Between 50% and 80% of migraine sufferers report stress as a migraine trigger. Numerous studies document this. (1) (2) (3) (4) (5) (6) (7)

1. Stress comes in many forms

Researchers differentiate between three major stress types:

  1. Daily – minor stresses of everyday life, mostly surmountable, but which can build up into long term chronic stress
  2. Chronic stress - which is the accumulation of daily stresses over a prolonged period
  3. Severe life stress – major traumatic events like long term abuse, divorce, war

Stress for most is a part of the fast pace of modern living. Work, finances, credit card debt,  mortgages, deadlines, keeping up with the Joneses, breakups, divorce, moving house, interpersonal conflicts, worries about a loved one who is ill are some of the many that we all know.

There are so many more stresses than ever before and even the modern smartphone constantly demanding to be answered can put much more subtle long enduring stress on the modern human.

The ability to light our homes and workspaces has meant that we tend to sleep later than people for whom night lighting is unavailable. This time is often then used to add more stresses to one’s life… staying up late, binge watching TV shows, playing shoot-em-up computer games as a few examples.

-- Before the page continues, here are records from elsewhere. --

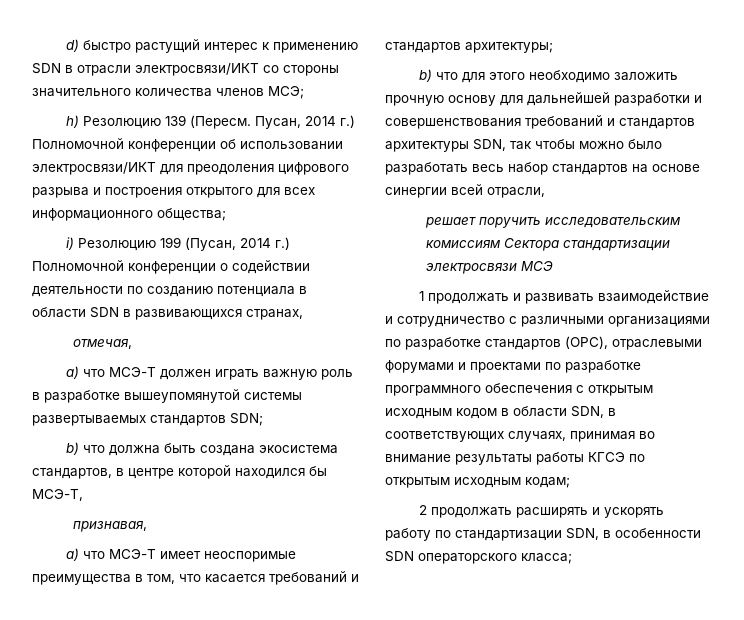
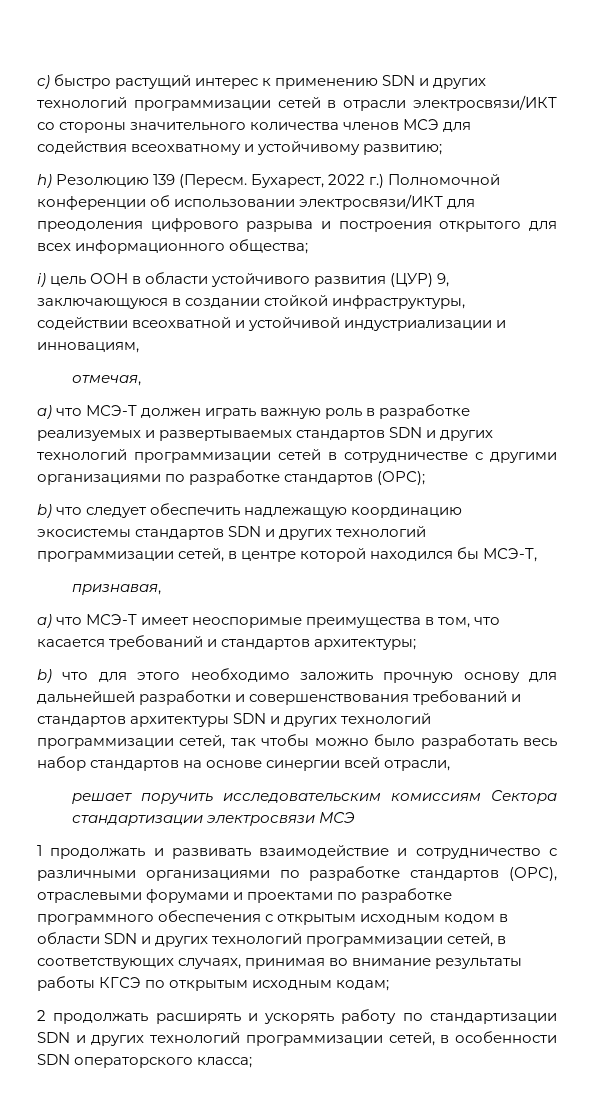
- d) быстро растущий интерес к применению SDN в отрасли электросвязи/ИКТ со стороны значительного количества членов МСЭ;
+ c) быстро растущий интерес к применению SDN и других технологий программизации сетей в отрасли электросвязи/ИКТ со стороны значительного количества членов МСЭ для содействия всеохватному и устойчивому развитию;
- Пусан, 2014 г.) Полномочной конференции об использовании электросвязи/ИКТ для преодоления цифрового разрыва и построения открытого для всех информационного общества;
+ Бухарест, 2022 г.) Полномочной конференции об использовании электросвязи/ИКТ для преодоления цифрового разрыва и построения открытого для всех информационного общества;
- i) Резолюцию 199 (Пусан, 2014 г.) Полномочной конференции о содействии деятельности по созданию потенциала в области SDN в развивающихся странах,
+ i) цель ООН в области устойчивого развития (ЦУР) 9, заключающуюся в создании стойкой инфраструктуры, содействии всеохватной и устойчивой индустриализации и инновациям,
- a) что МСЭ-T должен играть важную роль в разработке вышеупомянутой системы развертываемых стандартов SDN;
- b) что должна быть создана экосистема стандартов, в центре которой находился бы МСЭ-T,
+ a) что МСЭ-T должен играть важную роль в разработке реализуемых и развертываемых стандартов SDN и других технологий программизации сетей в сотрудничестве с другими организациями по разработке стандартов (ОРС);
+ b) что следует обеспечить надлежащую координацию экосистемы стандартов SDN и других технологий программизации сетей, в центре которой находился бы МСЭ-T,
- b) что для этого необходимо заложить прочную основу для дальнейшей разработки и совершенствования требований и стандартов архитектуры SDN, так чтобы можно было разработать весь набор стандартов на основе синергии всей отрасли,
+ b) что для этого необходимо заложить прочную основу для дальнейшей разработки и совершенствования требований и стандартов архитектуры SDN и других технологий программизации сетей, так чтобы можно было разработать весь набор стандартов на основе синергии всей отрасли,
- 1 продолжать и развивать взаимодействие и сотрудничество с различными организациями по разработке стандартов (ОРС), отраслевыми форумами и проектами по разработке программного обеспечения с открытым исходным кодом в области SDN, в соответствующих случаях, принимая во внимание результаты работы КГСЭ по открытым исходным кодам;
+ 1 продолжать и развивать взаимодействие и сотрудничество с различными организациями по разработке стандартов (ОРС), отраслевыми форумами и проектами по разработке программного обеспечения с открытым исходным кодом в области SDN и других технологий программизации сетей, в соответствующих случаях, принимая во внимание результаты работы КГСЭ по открытым исходным кодам;
- 2 продолжать расширять и ускорять работу по стандартизации SDN, в особенности SDN операторского класса;
+ 2 продолжать расширять и ускорять работу по стандартизации SDN и других технологий программизации сетей, в особенности SDN операторского класса;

2. Chronic Stress can cause adrenal fatigue

When multiple stresses continue for a long period, and the person is unable to develop a coping mechanism, it becomes chronic stress.

This can lead to adrenal fatigue caused by what Dr James Wilson writes is "any type of stress that is chronic, prolonged or severe. Sufferers may be unaware of these stresses but their adrenals, being the glands of stress, have to compensate for each and every stress – physical, biochemical, hormonal, thermal, internal, external, emotional, mental, or toxic in origin, including overuse of drugs, alcohol and sugar".(8)

Wilson states that many such cases are triggered by:

  • motor vehicle accidents
  • severe injuries – especially head injuries and severe burns
  • deep emotional trauma such as divorce
  • extended periods of overwork without sufficient time for relaxation
  • poor and irregular eating habits
  • and chronic lack of sleep.

Certain groups tend to suffer from adrenal fatigue more frequently because of the constant stress they are under. Examples are caregivers, social workers, police, doctors, nurses, single moms, people working two jobs, lawyers, and the self-employed.(8) We can add to that shift workers, and flight attendants and pilots for whom the stress can be compounded by the crossing of multiple time zones.

Other stresses are continuous loud noise, driving, and overwhelm of "too many things to do".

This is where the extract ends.